What does it mean to be in a ‘villain era’—collectively? From peasant uprisings to placard protests, this post traces the etymology of villain back to the village, explores the current call to boycott billionaires, and reflects on the quiet power of No Other Land. A meditation on the shared ground we must continue to stand together on.
I’ve started re-reading Sylvia Federici’s Caliban and the Witch, one of the core research texts for my doctoral thesis. Now that I finally have the space to focus on a single book, I’ve been able to home in on certain aspects I’d only skimmed over before. This time through, I’ve found myself transfixed by Federici’s interwoven etymology of the word villain.
Villain resonates hard for me right now—not only because of my recent interest in community as methodology, but also in light of the violent globalist expansion unfolding with renewed voracity in the West Bank. That expansion includes the systematic appropriation of land held in common cultural trust among Palestinian villagers.1 The word villain comes from villanus—the villager, the peasant—the one tied to the land, to the commons, to community. To call someone a ‘villain’ is to reference this bond and its role in the refusal to bow down and bow out. Thus, in the eyes of the powerful, it wasn’t cruelty that made someone a villain—it was the threat of the collective. Federici outlines how this threat has been consistently suppressed by capitalist (and colonial) interests, again and again over the past four hundred years. And more often than not, those most thoroughly villainized have been women—precisely because they’ve historically been the ones most dependent on, and most invested in the commons.
This deeper etymology brought my attention forward in time to the popular social media meme phrase, “I’m in my villain era.” The villain era marks taking on a defiant stance, where one accepts being perceived as “mean” if it means finally putting themselves first (and, again, this framing often applies to women removing themselves from damaging, extractive relationships or situations). Linked to the archetype of the dark feminine, the person in her villain era has shunned her former tendencies toward people-pleasing, and now wields the sword of boundary-setting against burnout and betrayal.
But what if this could be extended further—through an intersectional feminist lens? What if a villain era wasn’t just about personal reclamation—but about collective refusal?

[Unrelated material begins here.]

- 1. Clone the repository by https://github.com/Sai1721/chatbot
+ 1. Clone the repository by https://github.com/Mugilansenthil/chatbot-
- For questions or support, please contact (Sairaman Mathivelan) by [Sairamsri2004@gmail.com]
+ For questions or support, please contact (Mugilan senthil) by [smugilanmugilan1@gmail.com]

Not seeing oneself as an isolated bastion of wicked self-interest, but reaching fiercely toward one another in ways that resist domination—through solidarity, shared labour, and community?
A couple of weeks ago, I found myself at a protest outside a Tesla Service building. I’d been biking by and was drawn to the small, well-behaved gathering—polite in its insistence, yet charged with a sense of connection between its participants and the non-Tesla drivers honking in support. Among the many creatively hand-drawn placards, one stood out to me most. It read: “In this country, we hate Nazis,” with a red Canadian maple leaf replacing the O, next to a cut-out image of Elon Musk giving the Nazi salute. I snapped a photo (below)—not just to document the moment, but because the woman holding the sign was radiant with conviction, and the sign itself was well-crafted and aesthetically compelling, with wet glue ripples in the paper adding extra wrinkle to the suit and face of the warped subject.